*** Opening of DATA SHOWN ***

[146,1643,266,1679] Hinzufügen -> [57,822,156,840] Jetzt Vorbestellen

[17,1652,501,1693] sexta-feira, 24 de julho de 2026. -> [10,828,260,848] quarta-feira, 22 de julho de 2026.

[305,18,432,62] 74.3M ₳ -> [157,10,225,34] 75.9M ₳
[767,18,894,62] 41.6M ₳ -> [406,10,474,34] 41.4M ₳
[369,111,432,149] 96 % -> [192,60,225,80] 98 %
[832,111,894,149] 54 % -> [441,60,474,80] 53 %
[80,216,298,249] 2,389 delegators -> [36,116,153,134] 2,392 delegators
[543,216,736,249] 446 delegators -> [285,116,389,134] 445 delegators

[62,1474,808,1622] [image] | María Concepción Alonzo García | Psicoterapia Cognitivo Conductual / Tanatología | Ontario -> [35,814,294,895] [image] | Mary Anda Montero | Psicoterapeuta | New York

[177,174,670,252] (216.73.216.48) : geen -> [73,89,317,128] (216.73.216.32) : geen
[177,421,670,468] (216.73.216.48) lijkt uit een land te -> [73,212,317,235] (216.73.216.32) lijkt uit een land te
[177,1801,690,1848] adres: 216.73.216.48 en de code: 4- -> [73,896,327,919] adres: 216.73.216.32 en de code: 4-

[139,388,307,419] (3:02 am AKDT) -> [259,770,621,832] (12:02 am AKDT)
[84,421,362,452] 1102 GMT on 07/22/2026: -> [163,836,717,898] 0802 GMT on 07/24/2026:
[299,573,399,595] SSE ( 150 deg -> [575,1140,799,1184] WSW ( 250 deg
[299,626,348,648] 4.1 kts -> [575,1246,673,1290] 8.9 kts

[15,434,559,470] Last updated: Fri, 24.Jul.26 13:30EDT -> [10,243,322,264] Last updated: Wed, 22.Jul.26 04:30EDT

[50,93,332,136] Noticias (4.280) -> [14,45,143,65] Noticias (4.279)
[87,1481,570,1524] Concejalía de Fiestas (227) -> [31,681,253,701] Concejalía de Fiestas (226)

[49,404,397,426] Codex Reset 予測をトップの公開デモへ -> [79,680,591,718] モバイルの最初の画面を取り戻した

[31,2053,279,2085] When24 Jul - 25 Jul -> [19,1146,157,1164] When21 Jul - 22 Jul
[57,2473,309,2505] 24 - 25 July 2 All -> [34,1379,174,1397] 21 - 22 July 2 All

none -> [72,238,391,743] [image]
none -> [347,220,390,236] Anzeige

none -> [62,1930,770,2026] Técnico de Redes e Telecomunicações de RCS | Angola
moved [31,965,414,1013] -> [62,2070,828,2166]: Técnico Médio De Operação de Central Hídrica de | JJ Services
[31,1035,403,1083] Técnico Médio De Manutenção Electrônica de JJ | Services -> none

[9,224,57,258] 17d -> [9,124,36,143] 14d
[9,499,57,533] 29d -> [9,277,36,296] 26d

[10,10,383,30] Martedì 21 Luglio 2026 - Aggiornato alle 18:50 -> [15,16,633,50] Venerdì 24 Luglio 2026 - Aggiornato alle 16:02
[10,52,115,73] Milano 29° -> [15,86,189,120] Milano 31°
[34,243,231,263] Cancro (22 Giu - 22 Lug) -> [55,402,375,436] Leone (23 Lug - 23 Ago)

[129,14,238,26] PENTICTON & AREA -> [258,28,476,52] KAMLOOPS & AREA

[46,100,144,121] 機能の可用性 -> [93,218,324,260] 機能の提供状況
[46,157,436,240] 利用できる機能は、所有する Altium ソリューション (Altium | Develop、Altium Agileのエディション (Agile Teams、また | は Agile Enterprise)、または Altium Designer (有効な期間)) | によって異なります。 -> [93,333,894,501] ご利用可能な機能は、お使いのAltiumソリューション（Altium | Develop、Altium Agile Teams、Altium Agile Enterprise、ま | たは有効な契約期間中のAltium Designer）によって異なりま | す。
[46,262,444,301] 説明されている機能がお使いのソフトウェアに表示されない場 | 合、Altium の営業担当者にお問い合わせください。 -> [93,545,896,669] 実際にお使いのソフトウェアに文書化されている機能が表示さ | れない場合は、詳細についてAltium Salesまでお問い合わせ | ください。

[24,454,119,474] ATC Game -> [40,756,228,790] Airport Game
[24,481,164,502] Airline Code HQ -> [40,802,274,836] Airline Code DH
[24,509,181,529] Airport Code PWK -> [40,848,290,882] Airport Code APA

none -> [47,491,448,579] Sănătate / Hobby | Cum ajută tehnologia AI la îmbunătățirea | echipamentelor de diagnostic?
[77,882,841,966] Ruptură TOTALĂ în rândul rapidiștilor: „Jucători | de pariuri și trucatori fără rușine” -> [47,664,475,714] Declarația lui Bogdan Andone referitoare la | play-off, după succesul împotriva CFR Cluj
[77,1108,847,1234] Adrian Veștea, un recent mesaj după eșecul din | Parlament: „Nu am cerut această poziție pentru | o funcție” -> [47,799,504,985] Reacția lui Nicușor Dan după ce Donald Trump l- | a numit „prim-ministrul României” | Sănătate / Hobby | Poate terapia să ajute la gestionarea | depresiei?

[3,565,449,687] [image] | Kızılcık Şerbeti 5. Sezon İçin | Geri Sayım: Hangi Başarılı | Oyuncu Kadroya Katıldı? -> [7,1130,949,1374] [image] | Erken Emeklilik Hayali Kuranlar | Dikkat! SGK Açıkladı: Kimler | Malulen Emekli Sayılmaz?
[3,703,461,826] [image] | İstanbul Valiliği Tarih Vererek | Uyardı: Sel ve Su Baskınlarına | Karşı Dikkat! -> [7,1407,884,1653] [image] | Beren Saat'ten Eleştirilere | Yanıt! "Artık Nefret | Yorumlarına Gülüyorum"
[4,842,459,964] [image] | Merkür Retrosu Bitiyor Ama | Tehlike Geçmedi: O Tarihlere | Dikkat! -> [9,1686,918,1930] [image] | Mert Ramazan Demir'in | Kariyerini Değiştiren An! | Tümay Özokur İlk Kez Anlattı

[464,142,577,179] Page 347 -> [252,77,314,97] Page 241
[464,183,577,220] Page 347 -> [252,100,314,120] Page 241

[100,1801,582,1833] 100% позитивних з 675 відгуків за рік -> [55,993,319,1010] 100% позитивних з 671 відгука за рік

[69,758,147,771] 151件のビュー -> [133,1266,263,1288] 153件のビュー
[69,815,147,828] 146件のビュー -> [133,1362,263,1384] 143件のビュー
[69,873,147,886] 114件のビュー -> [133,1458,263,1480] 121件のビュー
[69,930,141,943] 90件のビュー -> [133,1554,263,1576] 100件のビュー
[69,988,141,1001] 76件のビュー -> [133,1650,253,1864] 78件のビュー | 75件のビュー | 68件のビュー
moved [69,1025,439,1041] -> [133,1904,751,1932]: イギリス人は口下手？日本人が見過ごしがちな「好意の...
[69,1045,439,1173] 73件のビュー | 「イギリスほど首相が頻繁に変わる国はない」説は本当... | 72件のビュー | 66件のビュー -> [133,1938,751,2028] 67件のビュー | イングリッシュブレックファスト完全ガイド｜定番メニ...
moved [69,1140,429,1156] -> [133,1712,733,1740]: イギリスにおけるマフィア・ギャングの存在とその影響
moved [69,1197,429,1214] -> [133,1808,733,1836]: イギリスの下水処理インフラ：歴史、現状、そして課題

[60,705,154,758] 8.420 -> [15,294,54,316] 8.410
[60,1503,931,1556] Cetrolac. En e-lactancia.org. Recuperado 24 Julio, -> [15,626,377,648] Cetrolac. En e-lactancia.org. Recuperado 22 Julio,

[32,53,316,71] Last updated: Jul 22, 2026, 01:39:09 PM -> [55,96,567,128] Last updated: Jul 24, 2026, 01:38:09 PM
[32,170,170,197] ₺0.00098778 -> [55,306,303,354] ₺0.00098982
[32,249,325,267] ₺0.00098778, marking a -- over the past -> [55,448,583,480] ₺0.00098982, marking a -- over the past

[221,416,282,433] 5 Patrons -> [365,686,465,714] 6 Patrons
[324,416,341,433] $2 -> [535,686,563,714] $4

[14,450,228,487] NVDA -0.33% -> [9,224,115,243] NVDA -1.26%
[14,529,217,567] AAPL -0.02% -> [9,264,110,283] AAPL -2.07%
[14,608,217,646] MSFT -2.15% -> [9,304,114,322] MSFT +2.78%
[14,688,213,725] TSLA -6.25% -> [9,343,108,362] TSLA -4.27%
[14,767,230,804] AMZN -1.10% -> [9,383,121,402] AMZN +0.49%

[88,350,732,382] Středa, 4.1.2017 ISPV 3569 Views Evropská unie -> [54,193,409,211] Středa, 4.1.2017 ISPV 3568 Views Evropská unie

*** Close of DATA SHOWN ***

- WHAT IS BEING ASKED:
Pick out the lines above containing the word "updated", then copy them.

- YOUR RESPONSE:
[15,434,559,470] Last updated: Fri, 24.Jul.26 13:30EDT -> [10,243,322,264] Last updated: Wed, 22.Jul.26 04:30EDT
[32,53,316,71] Last updated: Jul 22, 2026, 01:39:09 PM -> [55,96,567,128] Last updated: Jul 24, 2026, 01:38:09 PM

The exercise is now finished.